Your assignment: The entries that follow include a run beginning at the line with "chính | X | | | | |" and ending at the line with "KHUYEN_MAI | TIEC | | | |"; restate that run word for word and leave the rest out.

Input data:

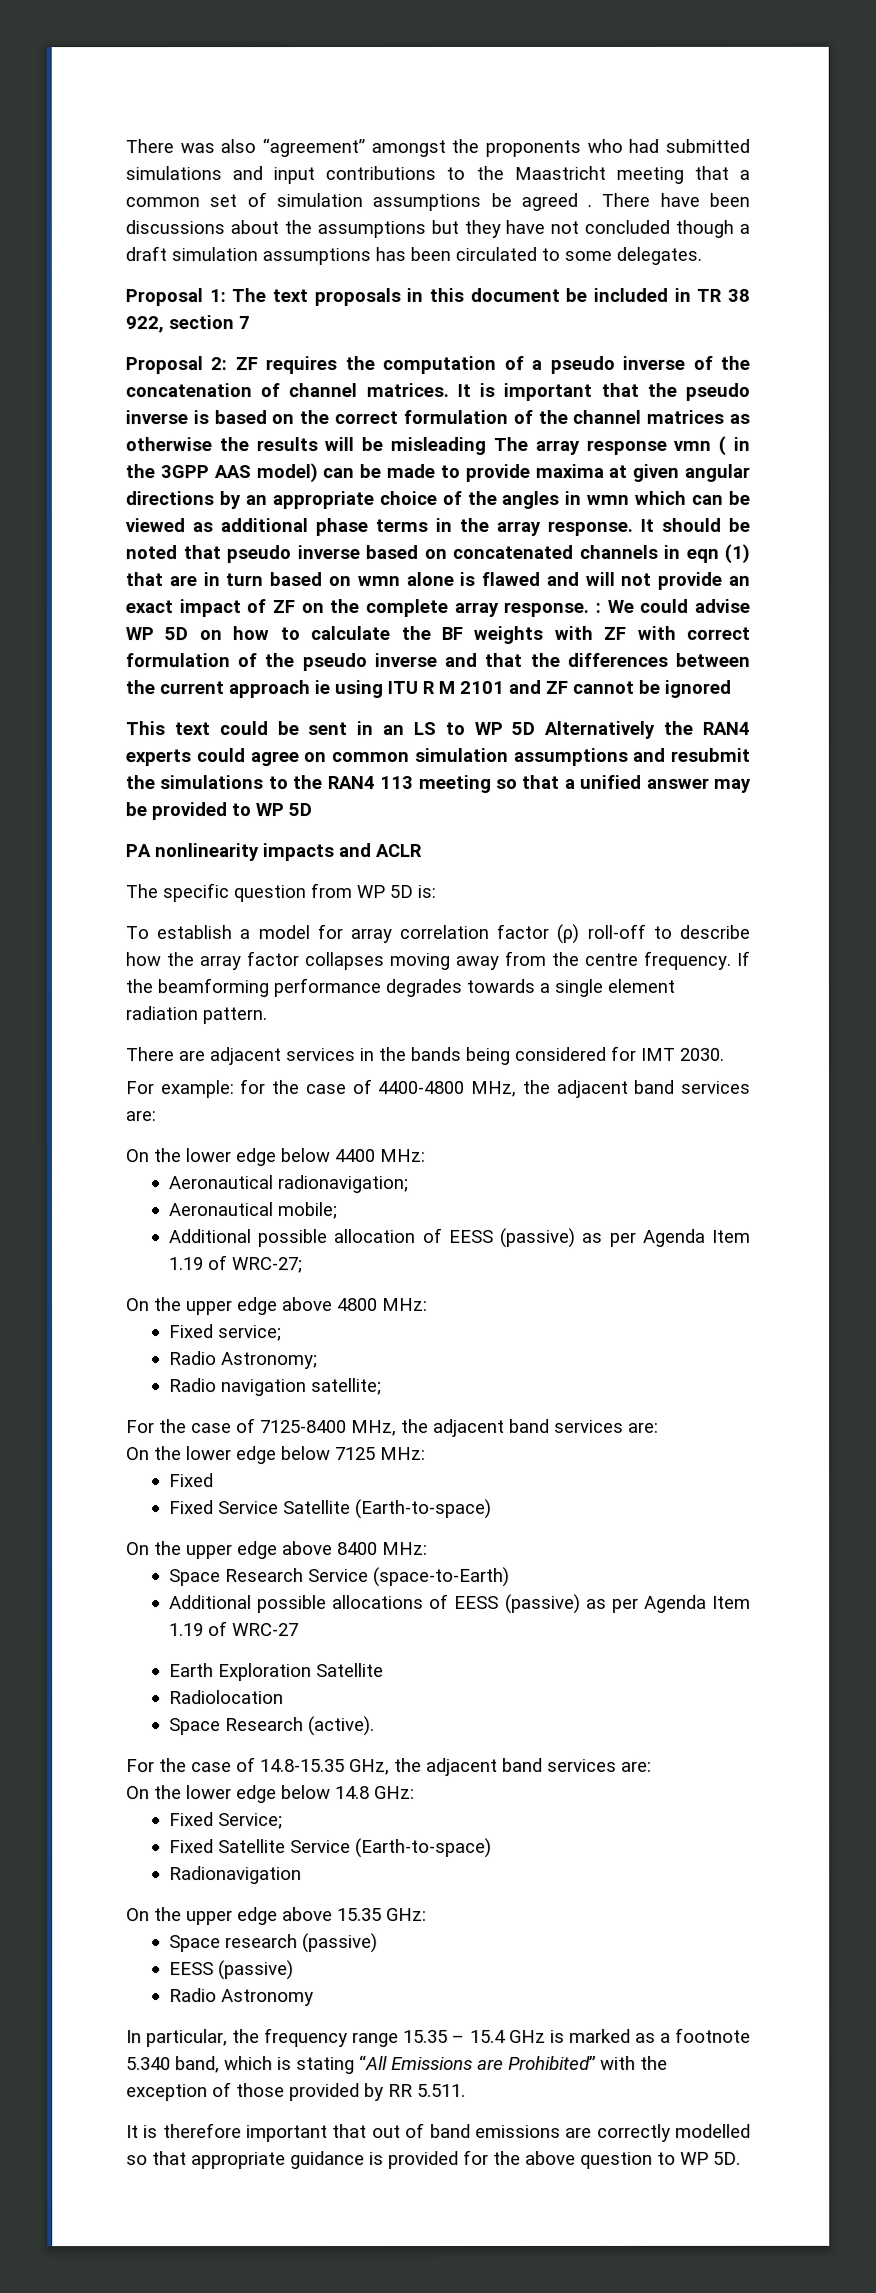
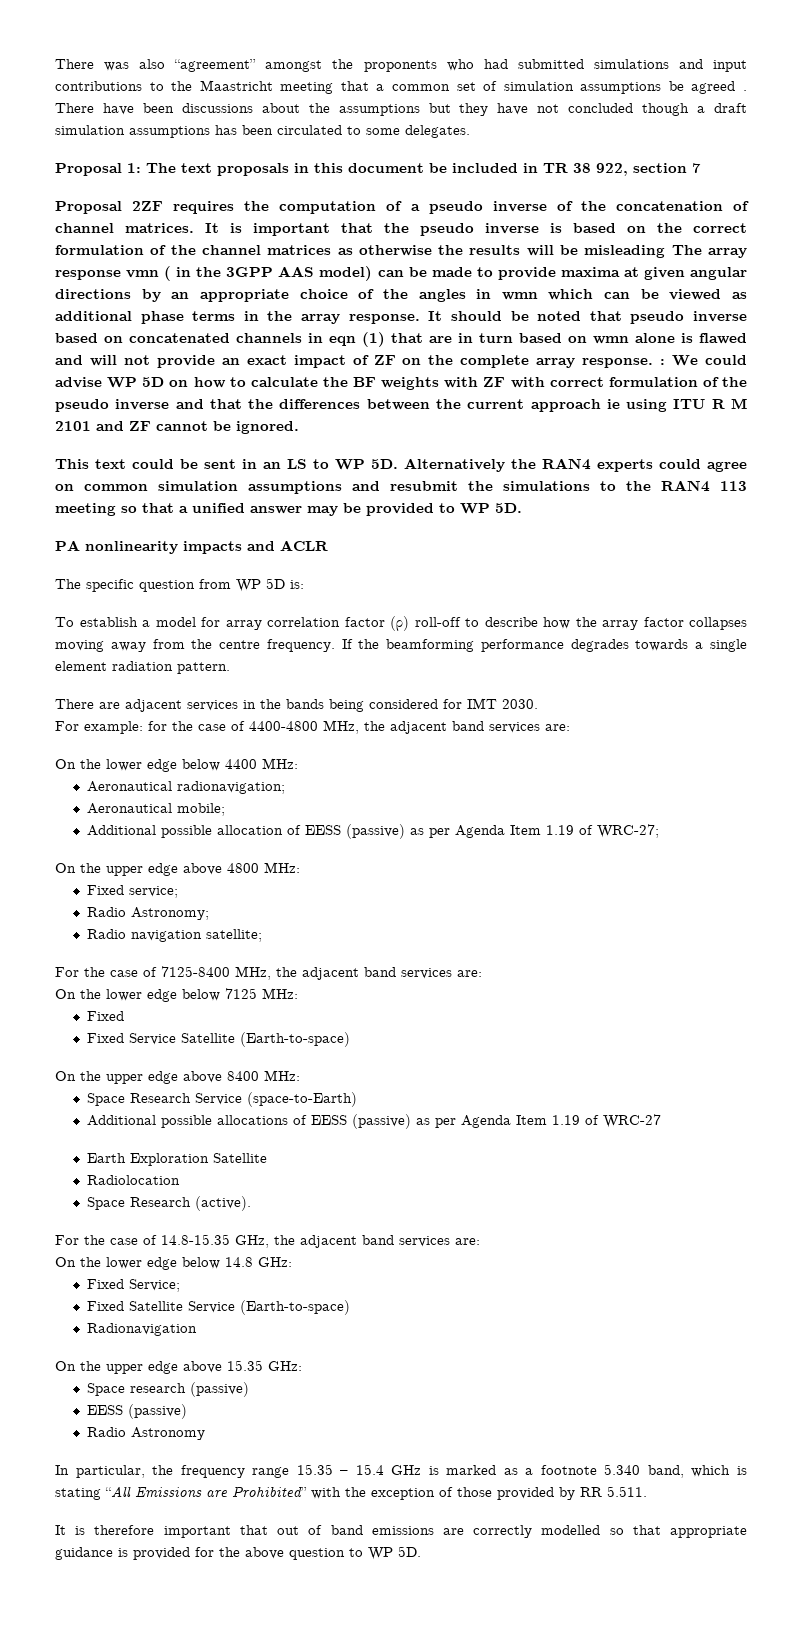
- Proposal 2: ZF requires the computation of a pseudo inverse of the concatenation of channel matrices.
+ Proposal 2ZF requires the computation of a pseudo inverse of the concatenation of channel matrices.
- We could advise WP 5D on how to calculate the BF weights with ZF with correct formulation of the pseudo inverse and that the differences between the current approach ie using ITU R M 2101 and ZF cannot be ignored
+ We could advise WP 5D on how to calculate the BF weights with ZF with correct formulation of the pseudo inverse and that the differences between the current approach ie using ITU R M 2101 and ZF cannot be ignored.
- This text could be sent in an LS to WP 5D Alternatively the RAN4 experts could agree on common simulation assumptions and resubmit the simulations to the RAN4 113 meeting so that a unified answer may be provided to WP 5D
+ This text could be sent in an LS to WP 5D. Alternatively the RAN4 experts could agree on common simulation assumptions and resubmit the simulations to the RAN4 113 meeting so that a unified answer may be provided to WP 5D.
...
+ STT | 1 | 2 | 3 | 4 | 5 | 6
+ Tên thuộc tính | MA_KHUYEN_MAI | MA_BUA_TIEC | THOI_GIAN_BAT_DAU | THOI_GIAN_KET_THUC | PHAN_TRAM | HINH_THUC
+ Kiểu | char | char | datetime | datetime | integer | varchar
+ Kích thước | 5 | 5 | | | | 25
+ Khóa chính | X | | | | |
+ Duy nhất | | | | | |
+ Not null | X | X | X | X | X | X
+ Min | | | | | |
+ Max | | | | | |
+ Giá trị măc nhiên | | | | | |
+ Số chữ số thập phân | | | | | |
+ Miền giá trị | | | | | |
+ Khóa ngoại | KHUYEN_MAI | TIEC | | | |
---
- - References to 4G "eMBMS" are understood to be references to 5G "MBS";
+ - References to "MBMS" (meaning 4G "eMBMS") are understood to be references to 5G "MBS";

Solution below:
+ Khóa chính | X | | | | |
+ Duy nhất | | | | | |
+ Not null | X | X | X | X | X | X
+ Min | | | | | |
+ Max | | | | | |
+ Giá trị măc nhiên | | | | | |
+ Số chữ số thập phân | | | | | |
+ Miền giá trị | | | | | |
+ Khóa ngoại | KHUYEN_MAI | TIEC | | | |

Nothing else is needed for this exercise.